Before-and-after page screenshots
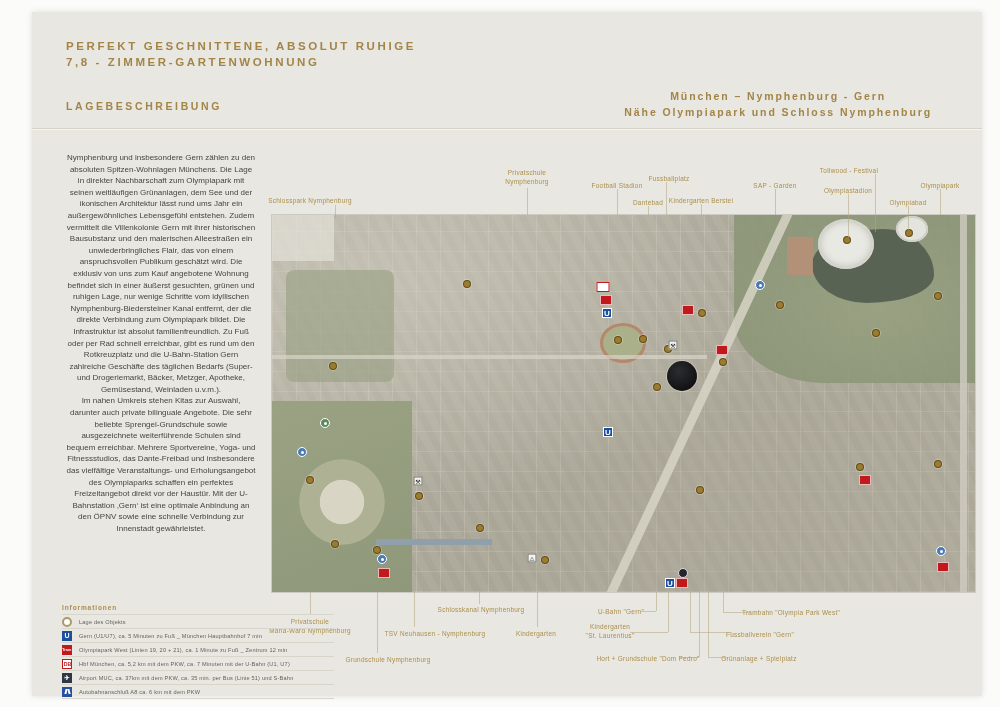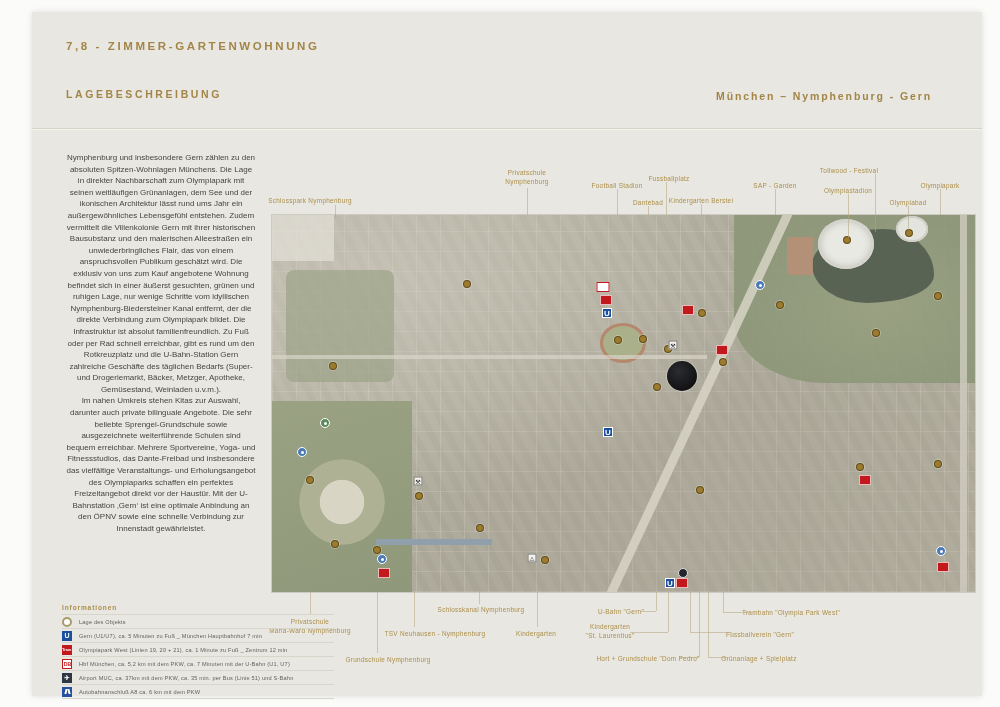--- a/index.html
+++ b/index.html
@@ -3,21 +3,21 @@
 <meta charset="utf-8">
 <style>
   html,body{margin:0;padding:0;background:#fbfbfa;}
   #canvas{position:relative;width:1000px;height:707px;overflow:hidden;
           font-family:"Liberation Sans",sans-serif;}
   .sheet{position:absolute;left:32px;top:12px;width:950px;height:684px;
          background:#e9e7e1;box-shadow:0 0 6px rgba(0,0,0,.12);}
   
   .hdr-title{position:absolute;left:66px;top:38px;color:#a28547;
              font-size:11.5px;font-weight:bold;letter-spacing:2.6px;line-height:16px;}
-  .hdr-section{position:absolute;left:66px;top:88px;color:#a28547;
+  .hdr-section{position:absolute;left:66px;top:100px;color:#a28547;
              font-size:10.5px;font-weight:bold;letter-spacing:2.6px;}
   .hdr-loc{position:absolute;right:68px;top:40px;text-align:center;color:#a28547;
              font-size:10.5px;font-weight:bold;letter-spacing:1.9px;line-height:16px;margin-top:48px;}
   .rule{position:absolute;left:32px;top:128px;width:950px;height:0;
         border-top:1px solid #d5d2c8;border-bottom:1px solid #f6f4ee;}
   
   .desc{position:absolute;left:66px;top:152px;width:190px;color:#46453f;
         font-size:8px;line-height:11.6px;text-align:center;}
   .desc p{margin:0;}
   
@@ -111,25 +111,27 @@
   .autobahn-icon::after{content:"";position:absolute;right:2.5px;top:2.5px;width:1.5px;
         height:5px;background:#fff;transform:skewX(14deg);}
 </style>
 </head>
 <body>
 
 <div id="canvas">
   <div class="sheet"></div>
 
   <div class="hdr-title">
+    <div>PERFEKT GESCHNITTENE, ABSOLUT RUHIGE</div>
     <div>7,8 - ZIMMER-GARTENWOHNUNG</div>
   </div>
   <div class="hdr-section">LAGEBESCHREIBUNG</div>
   <div class="hdr-loc">
     <div>München – Nymphenburg - Gern</div>
+    <div>Nähe Olympiapark und Schloss Nymphenburg</div>
   </div>
   <div class="rule"></div>
 
   <div class="desc">
     <p>Nymphenburg und insbesondere Gern zählen zu den absoluten Spitzen-Wohnlagen Münchens. Die Lage in direkter Nachbarschaft zum Olympiapark mit seinen weitläufigen Grünanlagen, dem See und der ikonischen Architektur lässt rund ums Jahr ein außergewöhnliches Lebensgefühl entstehen. Zudem vermittelt die Villenkolonie Gern mit ihrer historischen Bausubstanz und den malerischen Alleestraßen ein unwiederbringliches Flair, das von einem anspruchsvollen Publikum geschätzt wird. Die exklusiv von uns zum Kauf angebotene Wohnung befindet sich in einer äußerst gesuchten, grünen und ruhigen Lage, nur wenige Schritte vom idyllischen Nymphenburg-Biedersteiner Kanal entfernt, der die direkte Verbindung zum Olympiapark bildet. Die Infrastruktur ist absolut familienfreundlich. Zu Fuß oder per Rad schnell erreichbar, gibt es rund um den Rotkreuzplatz und die U-Bahn-Station Gern zahlreiche Geschäfte des täglichen Bedarfs (Super- und Drogeriemarkt, Bäcker, Metzger, Apotheke, Gemüsestand, Weinladen u.v.m.).</p>
     <p>Im nahen Umkreis stehen Kitas zur Auswahl, darunter auch private bilinguale Angebote. Die sehr beliebte Sprengel-Grundschule sowie ausgezeichnete weiterführende Schulen sind bequem erreichbar. Mehrere Sportvereine, Yoga- und Fitnessstudios, das Dante-Freibad und insbesondere das vielfältige Veranstaltungs- und Erholungsangebot des Olympiaparks schaffen ein perfektes Freizeitangebot direkt vor der Haustür. Mit der U-Bahnstation ‚Gern‘ ist eine optimale Anbindung an den ÖPNV sowie eine schnelle Verbindung zur Innenstadt gewährleistet.</p>
   </div>
 
   <div class="map" id="map">
     <div class="feat f-light-nw"></div>

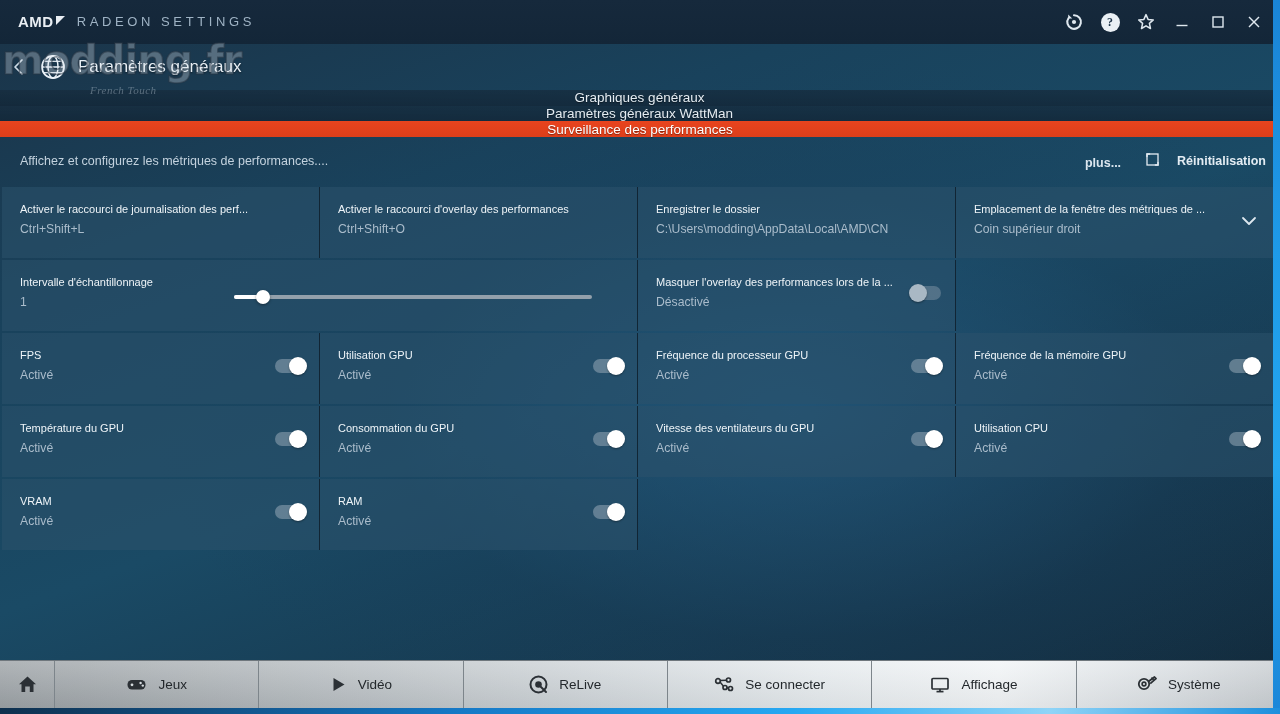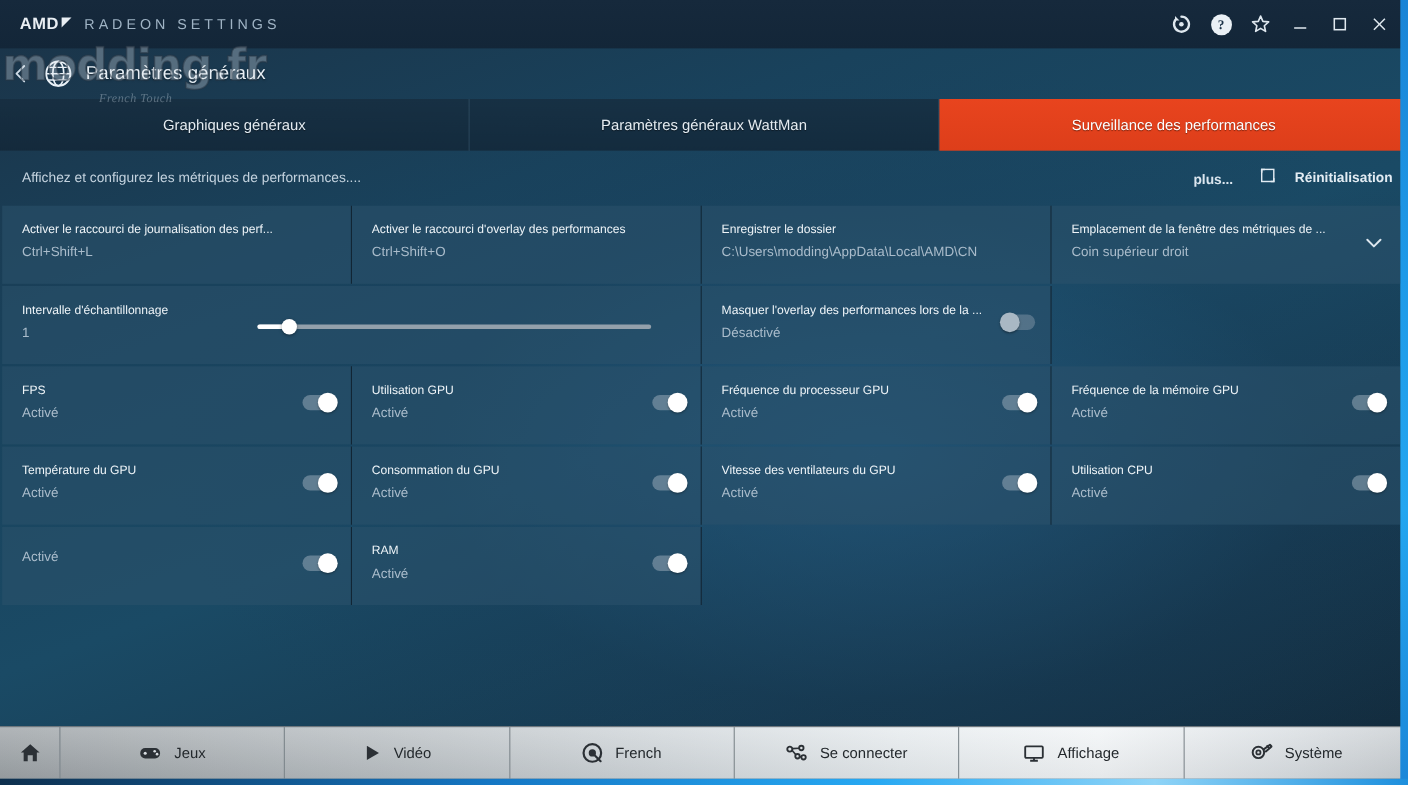--- a/index.html
+++ b/index.html
@@ -107,21 +107,21 @@
     font-family: "Liberation Serif", serif;
     font-style: italic; font-size: 11px;
     color: rgba(200,212,224,0.38);
     margin-top: 4px; margin-left: 88px;
     letter-spacing: 0.5px;
   }
 
   
   .tabs {
     position: absolute; top: 90px; left: 0; width: 1280px; height: 47px;
-    display: flex; z-index: 15;
+    display: flex; z-index: 15; flex-direction: column;
   }
   .tab {
     flex: 1; display: flex; align-items: center; justify-content: center;
     font-size: 13.5px; color: #e4ecf2; cursor: pointer;
     background: linear-gradient(180deg, rgba(22,44,62,0.78) 0%, rgba(18,38,55,0.82) 100%);
     border-right: 1px solid rgba(90,120,145,0.35);
     text-shadow: 0 1px 1px rgba(0,0,0,0.45);
   }
   .tab:last-child { border-right: none; }
   .tab.active {
@@ -440,20 +440,21 @@
         <div class="tile-title">Utilisation CPU</div>
         <div class="tile-sub">Activé</div>
         <div class="toggle on">
             <div class="knob"></div>
           </div>
       </div>
     </div>
 
     <div class="grid-row">
       <div class="tile w1">
+        <div class="tile-title">VRAM</div>
         <div class="tile-sub">Activé</div>
         <div class="toggle on">
             <div class="knob"></div>
           </div>
       </div>
       <div class="tile w1">
         <div class="tile-title">RAM</div>
         <div class="tile-sub">Activé</div>
         <div class="toggle on">
             <div class="knob"></div>
@@ -496,21 +497,21 @@
     </div>
 
     <div class="nav-item">
       <span class="nav-icon">
         <svg width="19" height="19" viewBox="0 0 19 19">
           <circle cx="9.5" cy="9.5" r="8" fill="none" stroke="#2b3035" stroke-width="2"></circle>
           <circle cx="9.5" cy="9.5" r="3.3" fill="#2b3035"></circle>
           <path d="M12 12 L17 17" stroke="#2b3035" stroke-width="2" stroke-linecap="round"></path>
         </svg>
       </span>
-      <span>French</span>
+      <span>ReLive</span>
     </div>
 
     <div class="nav-item">
       <span class="nav-icon">
         <svg width="20" height="18" viewBox="0 0 20 18">
           <circle cx="4" cy="5" r="2.3" fill="none" stroke="#2b3035" stroke-width="1.7"></circle>
           <circle cx="14.5" cy="4" r="2" fill="none" stroke="#2b3035" stroke-width="1.7"></circle>
           <circle cx="11" cy="11.5" r="2" fill="none" stroke="#2b3035" stroke-width="1.7"></circle>
           <circle cx="16.5" cy="12.5" r="2" fill="none" stroke="#2b3035" stroke-width="1.7"></circle>
           <line x1="6" y1="6" x2="9.5" y2="10.2" stroke="#2b3035" stroke-width="1.5"></line>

| Activity |
What lines of the preceding data include the string "text"? Pull them out.

| Solution to this exercise |
   .hdr-loc{position:absolute;right:68px;top:40px;text-align:center;color:#a28547;
         font-size:8px;line-height:11.6px;text-align:center;}
     text-shadow: 0 1px 1px rgba(0,0,0,0.45);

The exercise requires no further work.